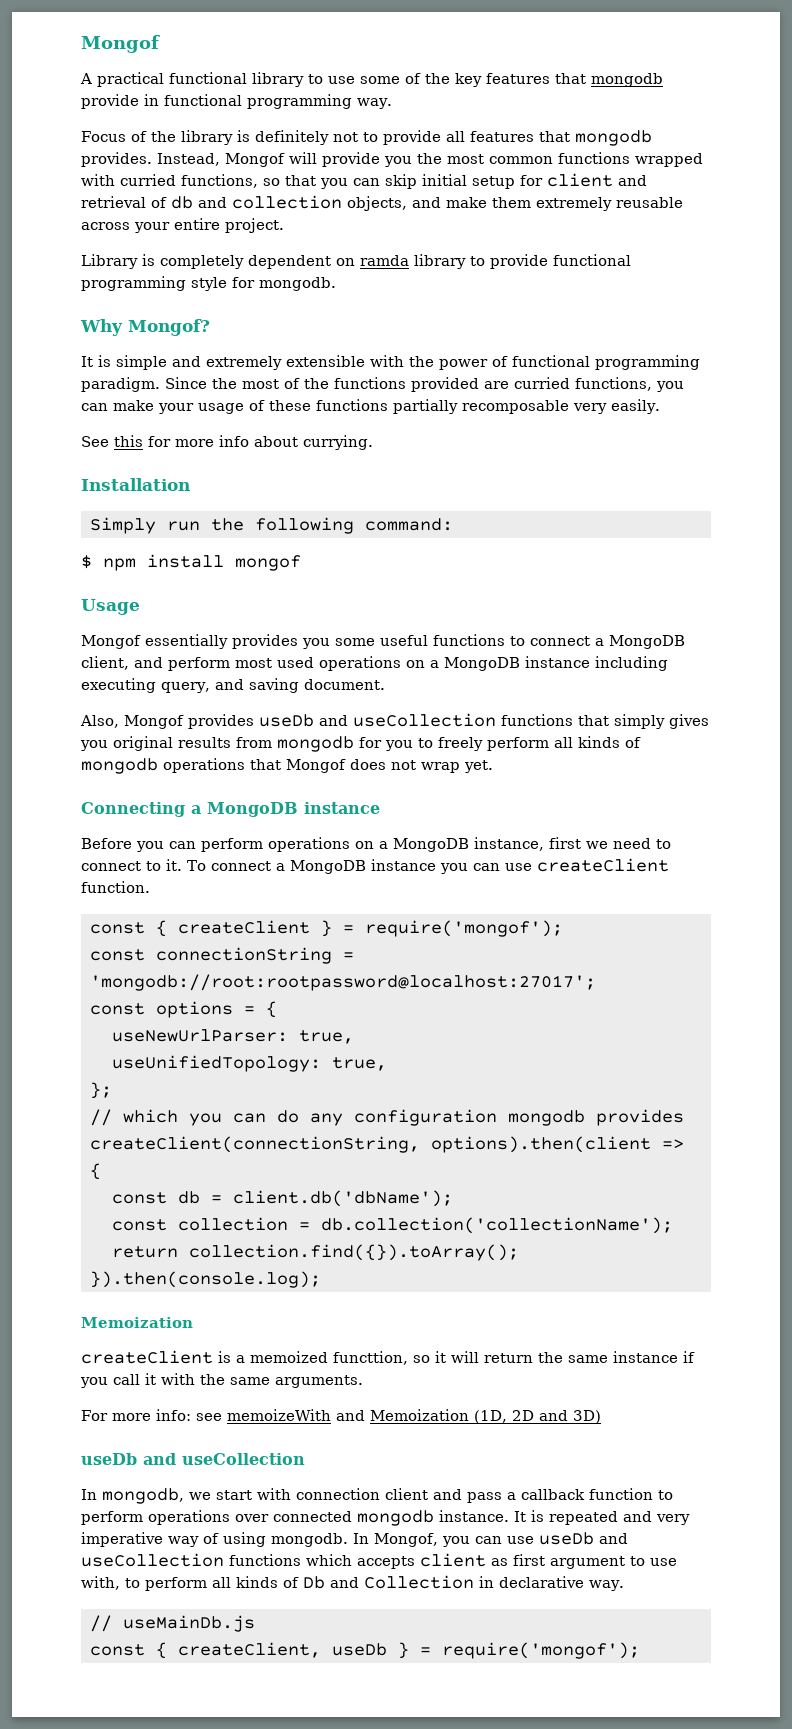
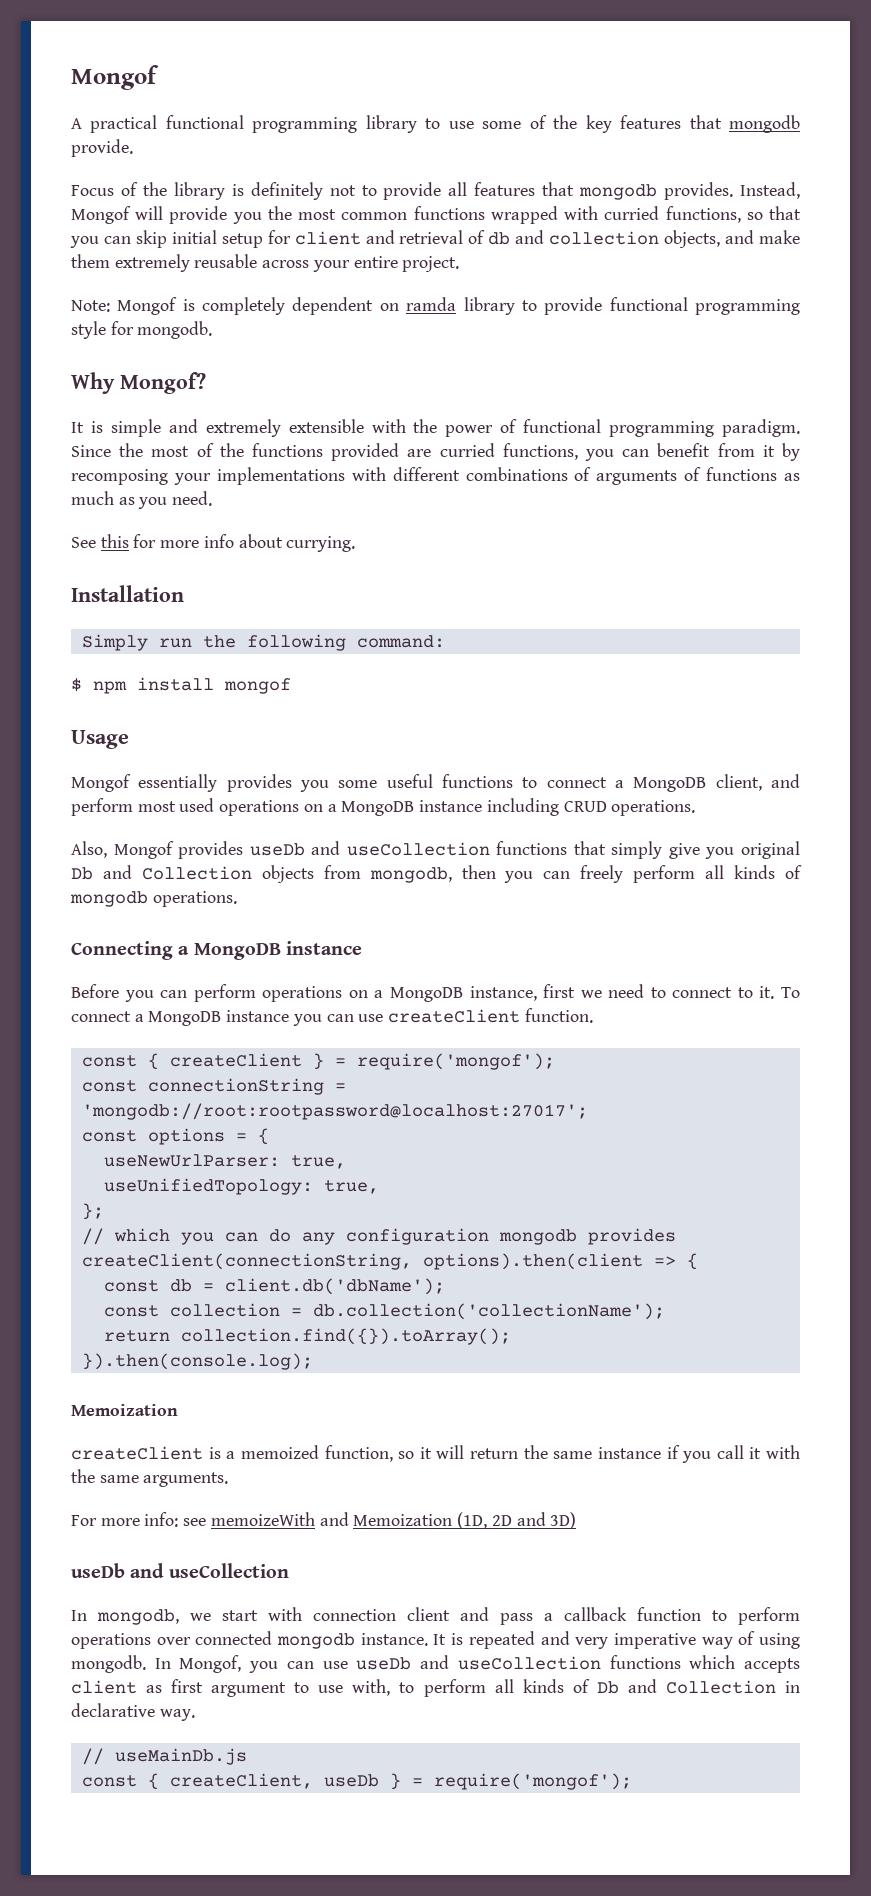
(247, 78) none -> [252,117,358,133] programming
[81,94,392,109] provide in functional programming way. -> [71,139,133,157] provide.
[81,254,138,269] Library -> [71,297,178,315] Note: Mongof
[113,399,660,414] make your usage of these functions partially recomposable very easily. -> [657,443,801,461] [71,467,800,485] [71,491,213,509] benefit from it by recomposing your implementations with different combinations of arguments of functions as much as you need.
[81,678,385,693] executing query, and saving document. -> [563,800,696,816] CRUD operations.
[669,714,709,729] gives -> [668,843,700,859] give
[178,736,433,752] results from mongodb for you to -> [71,865,571,883] Db and Collection objects from mongodb, then you can
[163,758,493,773] operations that Mongof does not wrap yet. -> [152,891,237,907] operations.
[333,1351,408,1365] functtion, -> [324,1445,393,1462] function,

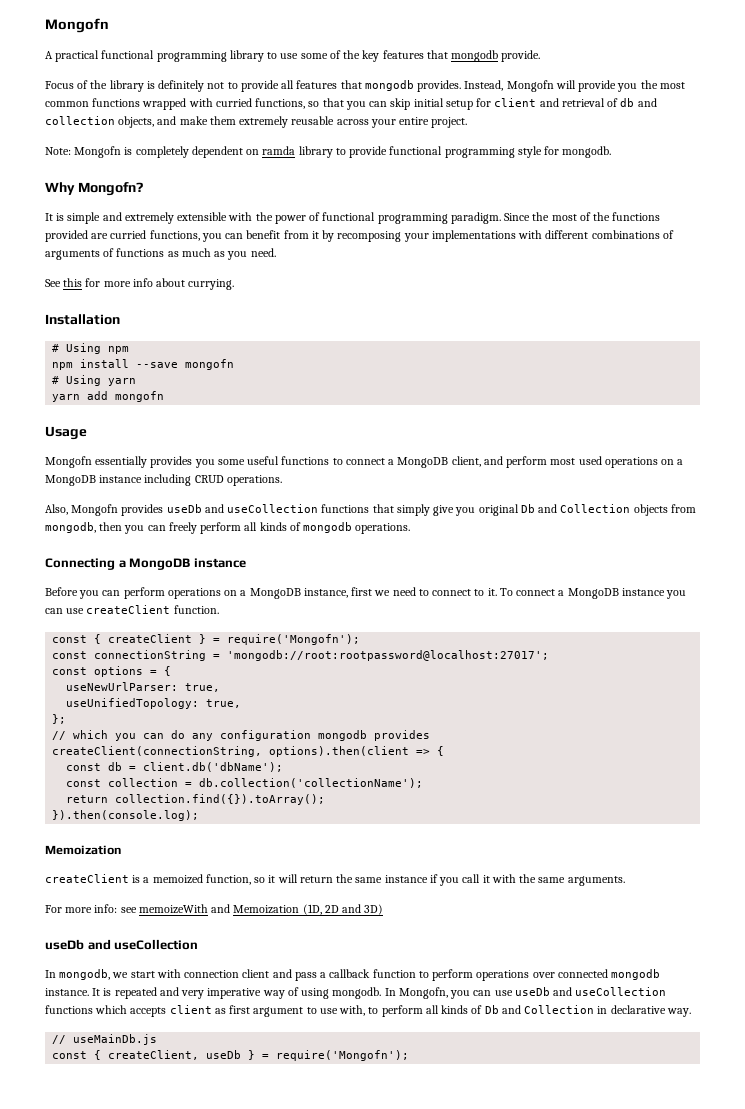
[71,65,159,90] Mongof -> [45,18,109,33] Mongofn
[71,206,131,224] Mongof -> [506,80,554,92] Mongofn
[117,297,178,315] Mongof -> [74,146,122,158] Mongofn
[120,372,206,394] Mongof? -> [77,182,143,196] Mongofn?
[81,634,445,651] [71,677,291,694] Simply run the following command: // $ npm install mongof -> [52,343,130,354] [52,359,235,370] [52,375,137,386] [52,391,165,402] # Using npm // npm install --save mongofn // # Using yarn // yarn add mongofn
[71,774,131,792] Mongof -> [45,456,92,468] Mongofn
[113,841,174,859] Mongof -> [71,504,119,516] Mongofn
[356,1053,555,1070] require('mongof'); -> [227,634,361,645] require('Mongofn');
[179,1655,242,1673] Mongof, -> [398,987,448,999] Mongofn,
[433,1773,632,1790] require('mongof'); -> [276,1050,410,1061] require('Mongofn');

····················

**Work order:** The response must contain every line from the listing above in which the string "require" appears.

**Answer area:**
[356,1053,555,1070] require('mongof'); -> [227,634,361,645] require('Mongofn');
[433,1773,632,1790] require('mongof'); -> [276,1050,410,1061] require('Mongofn');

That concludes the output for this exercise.